Un zorro bohemio
Por Alfredo Parga


  A los 88 años murió "Gigi" Villoresi, un símbolo del automovilismo italiano; compitió en la Fórmula 1, con Ferrari, Maserati y Lancia; vaticinó las grandes conquistas de Fangio.

  A los 88 años, Luigi Villoresi murió ayer en Módena. La noticia golpea más, porque se trata de un amigo. La última vez que me encontré con Gigi Villoresi fue en el Salón del Automóvil de París. Entonces, enfundado en un deslumbrante frac, estaba destacado por la empresa Lancia para vender los automóviles italianos de la soberbia marca a los nobles de Europa. Únicamente.
  Su buena memoria todavía lo acompañaba.

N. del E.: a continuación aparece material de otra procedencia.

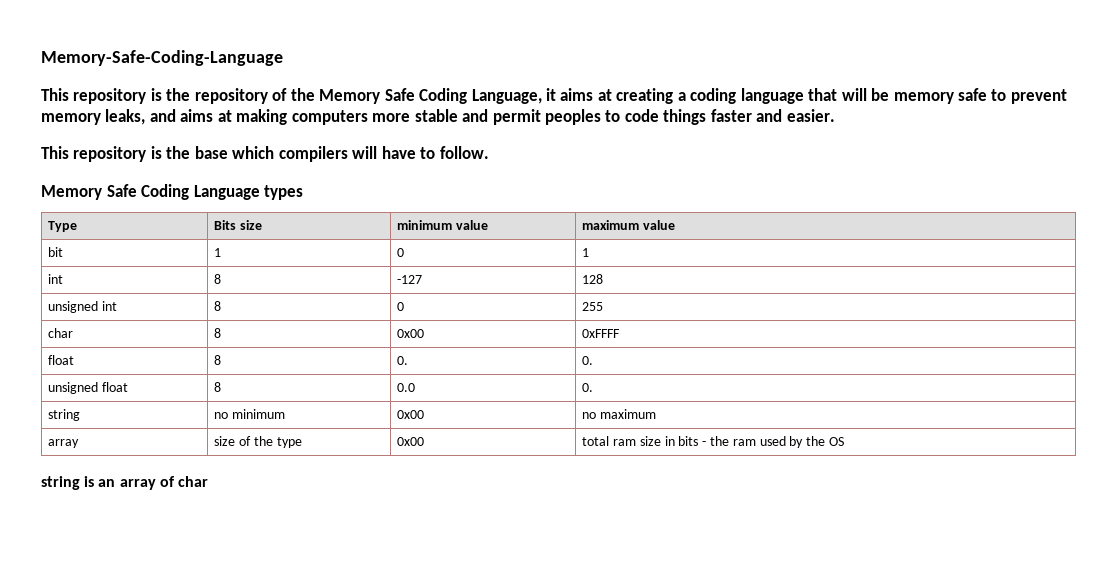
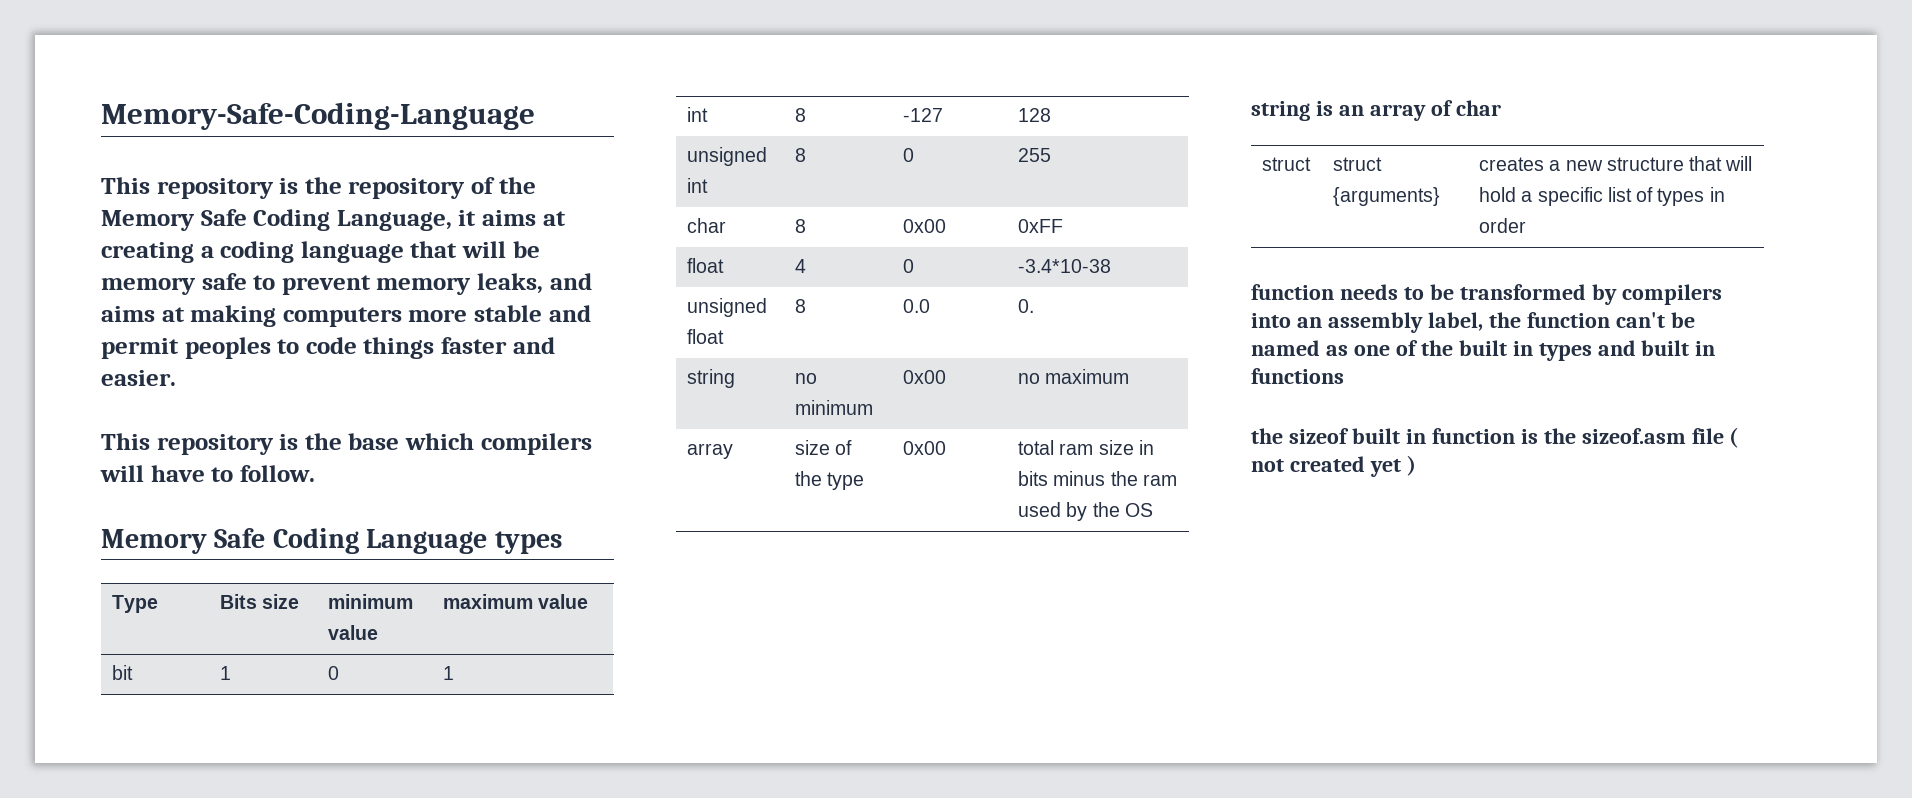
- char | 8 | 0x00 | 0xFFFF
- float | 8 | 0. | 0.
+ char | 8 | 0x00 | 0xFF
+ float | 4 | 0 | -3.4*10-38
- array | size of the type | 0x00 | total ram size in bits - the ram used by the OS
+ array | size of the type | 0x00 | total ram size in bits minus the ram used by the OS
+ struct | struct {arguments} | creates a new structure that will hold a specific list of types in order
+ function needs to be transformed by compilers into an assembly label, the function can't be named as one of the built in types and built in functions
+ the sizeof built in function is the sizeof.asm file ( not created yet )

Recordaba su última visita al autódromo La Barrosa, cuando Juan Manuel Fangio lo invitaba para que juntos, con Oscar Gálvez, compartiesen el momento de descubrir un nuevo paisaje para la velocidad más aterciopelada.
  Y preguntaba por Francisco Borgonovo. Y recordaba sus temporadas de los años '40, cuando todavía Europa temblaba por los ecos de la Segunda Gran Guerra y la maldita confrontación dejaba diezmada una soberbia generación de conductores que se atrevía a correr contra los alemanes. Aunque los alemanes tuvieran la montura de poderosos Mercedes y Auto Union...
  Ellos, los italianos, eran auténticos bohemios que profesaban el deporte automovilístico. Todavía el ingenio de los hermanos Maserati se sumaba para hacer, artesanalmente, coches "pura sangre" de carrera. Enzo Ferrari era un luchador joven y fuerte. Y Villoresi sentía crecer a su lado la más promisoria esperanza italiana: Alberto Ascari.
  "El zorro plateado" había llegado a Buenos Aires por primera vez, en compañía del cigarrillo perpetuo que alojaba en sus labios el avejentado Achille Varzi. Hasta allí, Villoresi era el pupilo y Varzi el maestro que, enfermo, se negaba a rendirse a su disminución física. Villoresi ganaba. Algunas veces por poca distancia, y Borgonovo tenía que convencerme de que las cosas no se habían programado entre los dos hombres, que tanto se respetaban.
  Cuando Varzi se transformaba en un triste recuerdo en Berna, Villoresi pasaba a ocupar el trono peninsular, pero calcando el viejo gesto, le enseñaba al joven Ascari cómo tenía que hacer para correr coches de carrera. Y entre el hombre mayor, a veces golpeado por la vida, y el joven que tenía como herencia un apellido ilustre, se creaba una amistad que no quebraría ni siquiera la muerte del joven Ascari ("el adversario más grande que tuve en mi vida", dijo Fangio).
  Siempre entusiasmado con la velocidad, "el zorro" corría los primeros seis años de lo que hoy se conoce como Fórmula 1. Con Ferrari desde 1950 hasta 1953; con Maserati y Lancia, apenas en 1954; un par de invitaciones en 1955, con Lancia, y finalmente, siempre por solicitud, con Maserati, en 1956.
  Un estilo pulcro. Una sonrisa permanente. Un constante batallar con la vida, que porfiaba con este hombre de palabra suave. De gesto fino.
  Cuando ya no era corredor, Lancia trataba de protegerlo de esa misma vida, con la que muchas veces no se entendía. Paradójicamente, había quedado sin motricidad. Lo recibiría el amor de gente muy grande, procurando acompañarlo en su honorable vejez. Cuando los corredores italianos se enteraban, maduros pilotos y jóvenes esperanzas se reunían para ayudarlo. No servía. La gloria estaba lejos. Había quedado muy atrás, como sus principales afectos. Su mirada no tenía brillo. Tengo para mí que esta vez se dejó ganar por la pena, aunque cualquiera, pensando que tenía 88 años, pudiera estimar que era natural este desenlace.
  Digo que no. Este hombre le había dicho a Fangio cuando el argentino salía campeón en 1951: "Volverás a serlo cuantas veces te lo propongas. Estoy seguro". Sin celos. Sin envidias. con la riqueza espiritual de los grandes. Y los grandes nunca se entregan. Aunque se los pueda llevar la pena...


Publicado en La Nación, el lunes 25 de agosto de 1997.